Audio Deepfakes: What They Are and How to Protect Yourself
AI can now clone anyone's voice from a short recording. Here is what audio deepfakes are, how scammers use them, and the one low-tech trick that stops a voice-clone attack cold.
- What is an audio deepfake?
- How voice cloning works
- Real-world harm: scams and fraud
- Political manipulation: the Biden robocall
- Can you spot an audio deepfake?
- Detection tools that exist
- How to protect yourself and your family
- Frequently asked questions
What is an audio deepfake?
An audio deepfake is a fake voice recording created by artificial intelligence that sounds like a specific real person. The AI studies a sample of someone’s real speech—sometimes as little as three seconds—and generates new audio that mimics their voice, accent, pacing, and tone. The result can be nearly indistinguishable from the real person speaking.

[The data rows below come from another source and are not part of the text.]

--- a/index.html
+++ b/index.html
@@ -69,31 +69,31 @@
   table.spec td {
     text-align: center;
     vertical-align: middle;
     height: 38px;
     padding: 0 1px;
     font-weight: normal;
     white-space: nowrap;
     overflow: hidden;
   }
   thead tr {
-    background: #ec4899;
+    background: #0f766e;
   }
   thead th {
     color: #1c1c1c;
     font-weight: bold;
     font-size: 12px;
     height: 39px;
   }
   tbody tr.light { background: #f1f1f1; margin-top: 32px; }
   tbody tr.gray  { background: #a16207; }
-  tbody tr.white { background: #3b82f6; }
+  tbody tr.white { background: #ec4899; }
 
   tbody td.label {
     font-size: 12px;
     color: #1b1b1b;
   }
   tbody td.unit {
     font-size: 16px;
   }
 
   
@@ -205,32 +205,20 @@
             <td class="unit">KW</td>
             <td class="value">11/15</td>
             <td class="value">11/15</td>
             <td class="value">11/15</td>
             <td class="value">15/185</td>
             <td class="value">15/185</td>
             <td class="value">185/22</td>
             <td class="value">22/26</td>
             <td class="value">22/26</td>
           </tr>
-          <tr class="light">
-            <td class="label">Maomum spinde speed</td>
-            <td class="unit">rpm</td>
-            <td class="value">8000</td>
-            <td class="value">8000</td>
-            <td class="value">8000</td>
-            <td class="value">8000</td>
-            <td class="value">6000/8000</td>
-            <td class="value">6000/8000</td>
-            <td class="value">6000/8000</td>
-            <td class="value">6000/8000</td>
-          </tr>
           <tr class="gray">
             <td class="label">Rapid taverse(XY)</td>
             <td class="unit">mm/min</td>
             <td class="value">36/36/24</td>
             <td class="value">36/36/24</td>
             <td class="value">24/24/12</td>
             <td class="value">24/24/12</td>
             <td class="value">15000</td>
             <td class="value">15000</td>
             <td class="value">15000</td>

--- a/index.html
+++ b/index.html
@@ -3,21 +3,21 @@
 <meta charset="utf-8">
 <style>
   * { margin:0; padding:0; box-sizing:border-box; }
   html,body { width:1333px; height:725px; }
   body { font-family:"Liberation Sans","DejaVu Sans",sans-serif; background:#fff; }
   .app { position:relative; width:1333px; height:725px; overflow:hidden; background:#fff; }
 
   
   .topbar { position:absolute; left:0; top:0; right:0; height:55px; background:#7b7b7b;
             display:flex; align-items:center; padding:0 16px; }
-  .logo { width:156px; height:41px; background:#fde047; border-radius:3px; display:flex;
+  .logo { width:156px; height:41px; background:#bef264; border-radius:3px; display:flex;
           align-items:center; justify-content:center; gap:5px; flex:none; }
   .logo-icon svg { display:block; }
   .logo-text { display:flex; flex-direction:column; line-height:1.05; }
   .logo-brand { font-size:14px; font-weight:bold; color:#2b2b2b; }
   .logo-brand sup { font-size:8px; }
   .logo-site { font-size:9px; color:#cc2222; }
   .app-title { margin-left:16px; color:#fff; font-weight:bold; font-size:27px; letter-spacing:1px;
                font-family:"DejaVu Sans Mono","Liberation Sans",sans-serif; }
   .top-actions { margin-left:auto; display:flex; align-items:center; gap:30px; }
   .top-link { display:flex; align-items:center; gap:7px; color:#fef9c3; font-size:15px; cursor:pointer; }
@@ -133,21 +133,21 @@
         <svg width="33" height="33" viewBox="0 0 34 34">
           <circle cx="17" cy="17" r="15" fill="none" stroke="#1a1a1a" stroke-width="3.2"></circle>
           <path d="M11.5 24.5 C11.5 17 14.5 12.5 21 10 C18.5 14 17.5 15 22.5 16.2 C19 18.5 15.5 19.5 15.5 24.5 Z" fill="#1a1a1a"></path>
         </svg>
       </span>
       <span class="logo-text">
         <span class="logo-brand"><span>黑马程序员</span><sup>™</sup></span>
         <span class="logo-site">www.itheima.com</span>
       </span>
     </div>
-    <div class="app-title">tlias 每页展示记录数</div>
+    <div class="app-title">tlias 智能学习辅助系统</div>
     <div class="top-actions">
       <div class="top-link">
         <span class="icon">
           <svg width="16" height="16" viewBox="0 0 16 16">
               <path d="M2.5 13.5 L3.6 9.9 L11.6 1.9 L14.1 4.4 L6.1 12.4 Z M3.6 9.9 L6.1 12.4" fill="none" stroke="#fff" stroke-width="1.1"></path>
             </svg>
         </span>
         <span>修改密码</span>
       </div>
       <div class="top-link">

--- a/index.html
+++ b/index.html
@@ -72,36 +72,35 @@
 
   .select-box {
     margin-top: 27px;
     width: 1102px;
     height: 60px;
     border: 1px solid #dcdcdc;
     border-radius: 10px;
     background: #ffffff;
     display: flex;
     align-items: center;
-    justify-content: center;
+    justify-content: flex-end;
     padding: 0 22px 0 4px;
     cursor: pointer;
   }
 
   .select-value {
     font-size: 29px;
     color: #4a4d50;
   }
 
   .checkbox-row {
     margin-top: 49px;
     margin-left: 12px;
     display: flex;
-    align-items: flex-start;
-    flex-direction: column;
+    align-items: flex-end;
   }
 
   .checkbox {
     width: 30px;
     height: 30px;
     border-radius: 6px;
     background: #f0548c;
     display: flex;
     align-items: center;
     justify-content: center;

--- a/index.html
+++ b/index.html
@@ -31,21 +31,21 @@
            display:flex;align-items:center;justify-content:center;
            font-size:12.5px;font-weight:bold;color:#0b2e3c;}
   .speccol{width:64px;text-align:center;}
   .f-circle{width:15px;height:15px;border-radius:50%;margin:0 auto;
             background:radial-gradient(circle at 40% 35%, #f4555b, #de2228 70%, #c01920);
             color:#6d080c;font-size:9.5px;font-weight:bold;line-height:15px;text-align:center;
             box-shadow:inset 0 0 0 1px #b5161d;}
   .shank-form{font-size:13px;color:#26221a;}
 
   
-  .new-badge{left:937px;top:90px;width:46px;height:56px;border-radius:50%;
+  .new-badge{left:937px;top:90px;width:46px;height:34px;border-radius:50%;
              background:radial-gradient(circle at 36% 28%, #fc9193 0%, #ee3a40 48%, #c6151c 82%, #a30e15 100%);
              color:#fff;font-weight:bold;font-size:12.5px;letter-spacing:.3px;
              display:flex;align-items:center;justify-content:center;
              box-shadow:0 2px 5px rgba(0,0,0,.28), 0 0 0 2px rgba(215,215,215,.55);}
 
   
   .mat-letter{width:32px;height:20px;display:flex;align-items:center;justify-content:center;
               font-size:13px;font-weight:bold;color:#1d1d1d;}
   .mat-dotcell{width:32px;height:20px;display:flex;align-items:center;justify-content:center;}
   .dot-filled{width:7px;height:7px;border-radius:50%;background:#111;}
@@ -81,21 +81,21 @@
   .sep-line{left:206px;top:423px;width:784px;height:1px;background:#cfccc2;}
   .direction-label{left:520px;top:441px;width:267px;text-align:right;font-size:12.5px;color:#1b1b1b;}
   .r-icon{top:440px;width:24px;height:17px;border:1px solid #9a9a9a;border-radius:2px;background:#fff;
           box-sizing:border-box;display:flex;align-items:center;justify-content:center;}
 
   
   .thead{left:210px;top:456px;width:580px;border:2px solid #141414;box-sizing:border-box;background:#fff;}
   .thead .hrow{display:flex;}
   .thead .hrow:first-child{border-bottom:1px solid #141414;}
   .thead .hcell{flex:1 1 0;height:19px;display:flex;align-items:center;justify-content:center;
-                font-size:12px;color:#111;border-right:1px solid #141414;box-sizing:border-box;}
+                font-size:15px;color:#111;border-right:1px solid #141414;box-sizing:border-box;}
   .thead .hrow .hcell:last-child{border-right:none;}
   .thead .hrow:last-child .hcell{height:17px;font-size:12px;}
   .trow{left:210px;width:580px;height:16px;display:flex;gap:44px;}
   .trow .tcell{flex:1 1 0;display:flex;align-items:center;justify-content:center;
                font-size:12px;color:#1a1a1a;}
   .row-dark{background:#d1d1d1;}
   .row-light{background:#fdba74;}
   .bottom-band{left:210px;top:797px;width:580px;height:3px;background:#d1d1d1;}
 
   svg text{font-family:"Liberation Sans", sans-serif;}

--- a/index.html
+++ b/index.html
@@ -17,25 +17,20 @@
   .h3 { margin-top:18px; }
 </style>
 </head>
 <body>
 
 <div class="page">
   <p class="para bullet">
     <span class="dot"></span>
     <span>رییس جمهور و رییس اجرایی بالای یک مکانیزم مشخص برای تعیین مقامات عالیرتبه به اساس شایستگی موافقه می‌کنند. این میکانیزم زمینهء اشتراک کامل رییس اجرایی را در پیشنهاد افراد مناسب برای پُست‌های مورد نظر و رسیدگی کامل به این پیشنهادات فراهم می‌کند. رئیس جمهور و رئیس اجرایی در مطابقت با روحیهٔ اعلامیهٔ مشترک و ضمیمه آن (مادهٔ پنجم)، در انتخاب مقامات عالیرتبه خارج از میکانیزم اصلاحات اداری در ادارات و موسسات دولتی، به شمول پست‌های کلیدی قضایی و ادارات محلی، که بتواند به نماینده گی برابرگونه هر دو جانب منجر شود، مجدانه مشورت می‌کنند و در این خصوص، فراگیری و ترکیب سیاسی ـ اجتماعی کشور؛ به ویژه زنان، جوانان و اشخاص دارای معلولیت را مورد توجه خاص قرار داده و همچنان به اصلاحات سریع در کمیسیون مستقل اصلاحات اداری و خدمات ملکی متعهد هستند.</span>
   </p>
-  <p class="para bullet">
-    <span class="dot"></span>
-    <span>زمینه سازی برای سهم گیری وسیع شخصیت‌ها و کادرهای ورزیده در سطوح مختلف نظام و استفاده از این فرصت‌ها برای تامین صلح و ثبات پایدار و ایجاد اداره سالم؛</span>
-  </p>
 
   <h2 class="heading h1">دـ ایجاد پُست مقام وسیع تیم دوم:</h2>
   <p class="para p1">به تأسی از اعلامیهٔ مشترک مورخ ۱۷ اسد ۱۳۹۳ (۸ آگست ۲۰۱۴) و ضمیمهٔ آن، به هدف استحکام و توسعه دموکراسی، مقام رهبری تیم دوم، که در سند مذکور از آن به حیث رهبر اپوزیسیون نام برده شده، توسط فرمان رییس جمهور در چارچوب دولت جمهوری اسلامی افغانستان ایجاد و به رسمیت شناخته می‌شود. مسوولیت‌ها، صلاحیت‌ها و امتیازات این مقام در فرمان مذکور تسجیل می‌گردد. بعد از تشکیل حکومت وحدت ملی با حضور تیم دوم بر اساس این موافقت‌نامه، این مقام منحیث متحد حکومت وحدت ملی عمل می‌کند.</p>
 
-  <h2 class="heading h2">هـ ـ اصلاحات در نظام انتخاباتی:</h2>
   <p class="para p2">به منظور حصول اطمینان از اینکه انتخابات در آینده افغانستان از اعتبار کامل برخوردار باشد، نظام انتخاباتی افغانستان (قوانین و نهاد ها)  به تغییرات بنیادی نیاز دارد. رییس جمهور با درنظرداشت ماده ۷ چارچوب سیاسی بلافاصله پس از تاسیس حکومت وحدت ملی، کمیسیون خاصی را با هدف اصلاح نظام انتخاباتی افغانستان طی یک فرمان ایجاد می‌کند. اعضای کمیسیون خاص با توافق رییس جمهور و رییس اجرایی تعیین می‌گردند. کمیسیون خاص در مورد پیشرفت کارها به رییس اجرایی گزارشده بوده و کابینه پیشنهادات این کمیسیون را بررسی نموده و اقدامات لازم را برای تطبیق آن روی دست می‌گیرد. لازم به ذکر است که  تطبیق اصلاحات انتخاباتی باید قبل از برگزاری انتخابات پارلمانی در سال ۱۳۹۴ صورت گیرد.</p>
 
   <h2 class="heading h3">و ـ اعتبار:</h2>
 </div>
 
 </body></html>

Audio deepfakes are also called voice deepfakes, voice clones, or AI voice clones. They are a subset of the broader deepfake category, which covers AI-manipulated video and images as well. For background on the wider topic, see our guide on what deepfakes are.
The technology is not theoretical. Commercial services like ElevenLabs, Resemble AI, and others make voice cloning available to anyone with an internet connection. ElevenLabs’ 2023 transparency report confirmed the company processes millions of voice generations per month. Their terms prohibit impersonation, but ElevenLabs acknowledged it is technically impossible to prevent 100% of misuse.
How voice cloning works
Modern voice cloning works by training a neural network on audio samples of the target person, then using that model to synthesize new speech in their voice. The process has three steps that have all become dramatically faster and cheaper since 2022.
First, the AI ingests source audio—a clip from a YouTube video, a podcast appearance, a voicemail, or a social media story. Even a few seconds is enough for newer models. Second, the model extracts a voice fingerprint: the unique pattern of pitch, resonance, accent, and cadence that makes a voice recognizable. Third, you type any text and the model reads it back in the cloned voice.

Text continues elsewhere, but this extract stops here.